# Nothing seems to work



## Schroter (Jun 6, 2021)

Hi, non of the shell commands work. When I press ls it gives me command not found.
It is the same on all of the ttyv's
Would anyone please be able to help me with this matter?

Thanks & Best Regards
Michael


----------



## SirDice (Jun 9, 2021)

Don't hijack six year old threads that have nothing in common with your problems. Post split off into its own thread.



Michael_S said:


> When I press ls it gives me command not found.


In this thread you've been messing around with the PATH settings. I'm fairly certain you messed that up.

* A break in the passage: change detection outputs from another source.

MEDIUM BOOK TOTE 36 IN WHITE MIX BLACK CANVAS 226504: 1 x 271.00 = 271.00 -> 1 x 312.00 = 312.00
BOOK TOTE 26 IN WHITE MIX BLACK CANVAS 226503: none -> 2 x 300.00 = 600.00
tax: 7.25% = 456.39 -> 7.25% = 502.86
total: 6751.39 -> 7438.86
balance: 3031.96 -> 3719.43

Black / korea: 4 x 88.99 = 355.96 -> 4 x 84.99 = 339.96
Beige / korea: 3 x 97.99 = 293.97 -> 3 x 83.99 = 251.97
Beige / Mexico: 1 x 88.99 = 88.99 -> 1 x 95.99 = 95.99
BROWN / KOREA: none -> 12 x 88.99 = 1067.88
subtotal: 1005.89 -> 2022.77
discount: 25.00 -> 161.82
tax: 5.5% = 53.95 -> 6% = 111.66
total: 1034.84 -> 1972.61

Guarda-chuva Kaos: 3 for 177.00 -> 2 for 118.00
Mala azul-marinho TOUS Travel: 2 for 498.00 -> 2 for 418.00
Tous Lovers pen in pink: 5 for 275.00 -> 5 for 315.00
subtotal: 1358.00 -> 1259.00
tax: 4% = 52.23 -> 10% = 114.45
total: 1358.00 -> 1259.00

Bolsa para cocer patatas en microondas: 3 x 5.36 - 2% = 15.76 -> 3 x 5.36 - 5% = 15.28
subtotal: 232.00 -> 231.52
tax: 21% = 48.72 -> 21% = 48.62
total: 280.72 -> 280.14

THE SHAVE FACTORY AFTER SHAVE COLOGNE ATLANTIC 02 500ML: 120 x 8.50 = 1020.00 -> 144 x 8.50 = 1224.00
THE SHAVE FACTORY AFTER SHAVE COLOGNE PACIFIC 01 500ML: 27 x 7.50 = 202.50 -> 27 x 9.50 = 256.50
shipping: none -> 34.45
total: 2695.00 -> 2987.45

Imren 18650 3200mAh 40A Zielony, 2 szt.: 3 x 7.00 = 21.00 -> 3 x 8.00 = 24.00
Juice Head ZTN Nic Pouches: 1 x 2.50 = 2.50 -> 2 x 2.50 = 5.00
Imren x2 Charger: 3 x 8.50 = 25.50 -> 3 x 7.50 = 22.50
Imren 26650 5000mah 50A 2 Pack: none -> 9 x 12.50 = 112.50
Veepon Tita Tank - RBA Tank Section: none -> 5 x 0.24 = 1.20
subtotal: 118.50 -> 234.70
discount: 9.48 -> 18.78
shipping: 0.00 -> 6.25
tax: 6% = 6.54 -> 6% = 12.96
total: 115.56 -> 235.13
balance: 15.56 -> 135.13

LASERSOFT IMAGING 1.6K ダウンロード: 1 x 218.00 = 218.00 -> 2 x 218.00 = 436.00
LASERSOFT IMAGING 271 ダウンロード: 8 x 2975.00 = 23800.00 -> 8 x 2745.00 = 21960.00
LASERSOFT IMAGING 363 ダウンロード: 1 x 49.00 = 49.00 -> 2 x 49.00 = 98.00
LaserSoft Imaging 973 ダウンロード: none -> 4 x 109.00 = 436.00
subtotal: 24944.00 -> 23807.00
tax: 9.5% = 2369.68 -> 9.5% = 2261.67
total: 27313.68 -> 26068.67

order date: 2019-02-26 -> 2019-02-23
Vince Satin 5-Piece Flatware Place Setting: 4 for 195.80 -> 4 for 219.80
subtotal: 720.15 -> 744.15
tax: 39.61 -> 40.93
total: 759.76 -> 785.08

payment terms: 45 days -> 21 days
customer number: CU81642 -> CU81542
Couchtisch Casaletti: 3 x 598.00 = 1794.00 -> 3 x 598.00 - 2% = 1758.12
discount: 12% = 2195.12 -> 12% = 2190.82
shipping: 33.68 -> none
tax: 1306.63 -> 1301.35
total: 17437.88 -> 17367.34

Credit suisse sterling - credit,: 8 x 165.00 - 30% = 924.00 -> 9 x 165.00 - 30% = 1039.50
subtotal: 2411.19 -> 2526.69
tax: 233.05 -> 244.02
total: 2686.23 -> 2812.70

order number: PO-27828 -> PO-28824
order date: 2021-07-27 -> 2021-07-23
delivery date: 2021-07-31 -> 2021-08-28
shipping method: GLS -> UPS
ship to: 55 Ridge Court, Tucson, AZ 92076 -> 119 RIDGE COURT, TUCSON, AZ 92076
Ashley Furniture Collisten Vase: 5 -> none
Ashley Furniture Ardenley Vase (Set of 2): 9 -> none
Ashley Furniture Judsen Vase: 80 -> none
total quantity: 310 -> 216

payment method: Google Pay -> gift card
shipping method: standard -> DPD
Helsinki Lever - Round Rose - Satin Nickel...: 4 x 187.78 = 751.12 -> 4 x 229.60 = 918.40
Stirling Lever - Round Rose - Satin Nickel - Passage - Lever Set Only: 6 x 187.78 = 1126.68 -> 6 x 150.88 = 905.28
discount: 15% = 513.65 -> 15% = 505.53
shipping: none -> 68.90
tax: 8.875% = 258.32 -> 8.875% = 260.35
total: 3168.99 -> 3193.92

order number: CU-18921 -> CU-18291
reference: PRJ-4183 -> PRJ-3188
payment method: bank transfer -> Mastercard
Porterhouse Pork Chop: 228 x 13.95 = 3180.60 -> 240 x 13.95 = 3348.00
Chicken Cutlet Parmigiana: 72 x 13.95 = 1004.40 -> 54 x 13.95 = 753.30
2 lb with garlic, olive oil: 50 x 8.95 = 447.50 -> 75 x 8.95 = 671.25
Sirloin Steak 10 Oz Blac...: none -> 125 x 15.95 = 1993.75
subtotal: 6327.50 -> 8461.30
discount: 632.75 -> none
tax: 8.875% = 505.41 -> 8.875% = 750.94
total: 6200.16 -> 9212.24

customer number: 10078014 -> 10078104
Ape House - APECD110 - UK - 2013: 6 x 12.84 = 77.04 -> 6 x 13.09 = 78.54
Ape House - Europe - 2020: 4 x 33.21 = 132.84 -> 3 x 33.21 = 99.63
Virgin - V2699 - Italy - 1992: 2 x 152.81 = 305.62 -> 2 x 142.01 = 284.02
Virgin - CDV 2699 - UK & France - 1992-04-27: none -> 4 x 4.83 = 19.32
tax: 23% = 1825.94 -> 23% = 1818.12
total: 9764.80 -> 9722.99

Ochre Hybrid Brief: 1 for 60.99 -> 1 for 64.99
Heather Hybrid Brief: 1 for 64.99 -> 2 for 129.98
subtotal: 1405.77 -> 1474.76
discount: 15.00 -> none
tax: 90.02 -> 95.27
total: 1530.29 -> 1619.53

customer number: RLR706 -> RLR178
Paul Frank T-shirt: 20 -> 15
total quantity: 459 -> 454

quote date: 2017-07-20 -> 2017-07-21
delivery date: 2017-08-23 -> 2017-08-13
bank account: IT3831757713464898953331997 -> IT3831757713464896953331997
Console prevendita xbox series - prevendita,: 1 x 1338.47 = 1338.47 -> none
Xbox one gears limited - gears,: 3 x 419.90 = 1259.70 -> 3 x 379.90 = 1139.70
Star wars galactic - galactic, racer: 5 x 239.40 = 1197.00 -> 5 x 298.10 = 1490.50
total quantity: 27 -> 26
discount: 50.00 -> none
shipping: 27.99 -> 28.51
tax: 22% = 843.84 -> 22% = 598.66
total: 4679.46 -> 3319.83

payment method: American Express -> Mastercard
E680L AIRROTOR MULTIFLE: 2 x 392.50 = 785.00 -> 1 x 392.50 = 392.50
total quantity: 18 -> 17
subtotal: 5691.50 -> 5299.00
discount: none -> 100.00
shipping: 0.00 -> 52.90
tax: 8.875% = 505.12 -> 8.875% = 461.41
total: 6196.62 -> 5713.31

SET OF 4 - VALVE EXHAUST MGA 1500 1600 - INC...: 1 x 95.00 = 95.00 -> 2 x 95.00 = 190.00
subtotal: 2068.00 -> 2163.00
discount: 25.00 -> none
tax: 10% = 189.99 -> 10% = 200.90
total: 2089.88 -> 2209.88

Does `/bin/ls` work? If yes, then your PATH is messed up.


----------



## decuser (Jun 9, 2021)

Looking forward to reading Michael_S's response - are you sure he's not a troll? I don't remember having any ls buttons anywhere...


----------



## ralphbsz (Jun 9, 2021)

Please inspect the output of "echo $PATH" and "which ls". You could also share it here and have us inspect it, but I'd much rather have you learn how to understand these concepts yourself.

After you're done with that, inspect the output of "set". You should be able to explain why every line in there exists, and what it does.


----------



## balanga (Jun 9, 2021)

ralphbsz said:


> After you're done with that, inspect the output of "set". You should be able to explain why every line in there exists, and what it does.



I'm looking forward to the day when I can explain why every line in there exists, and what it does


----------



## Schroter (Jun 14, 2021)

decuser said:


> Looking forward to reading Michael_S's response - are you sure he's not a troll? I don't remember having any ls buttons anywhere...


Sorry not press. Typed ls.


----------



## decuser (Jun 14, 2021)

Michael_S said:


> Sorry not press. Typed ls.


Ah, no worries then. Are you still unable to run commands with or without the full path? and did you follow ralphbsz advice?


----------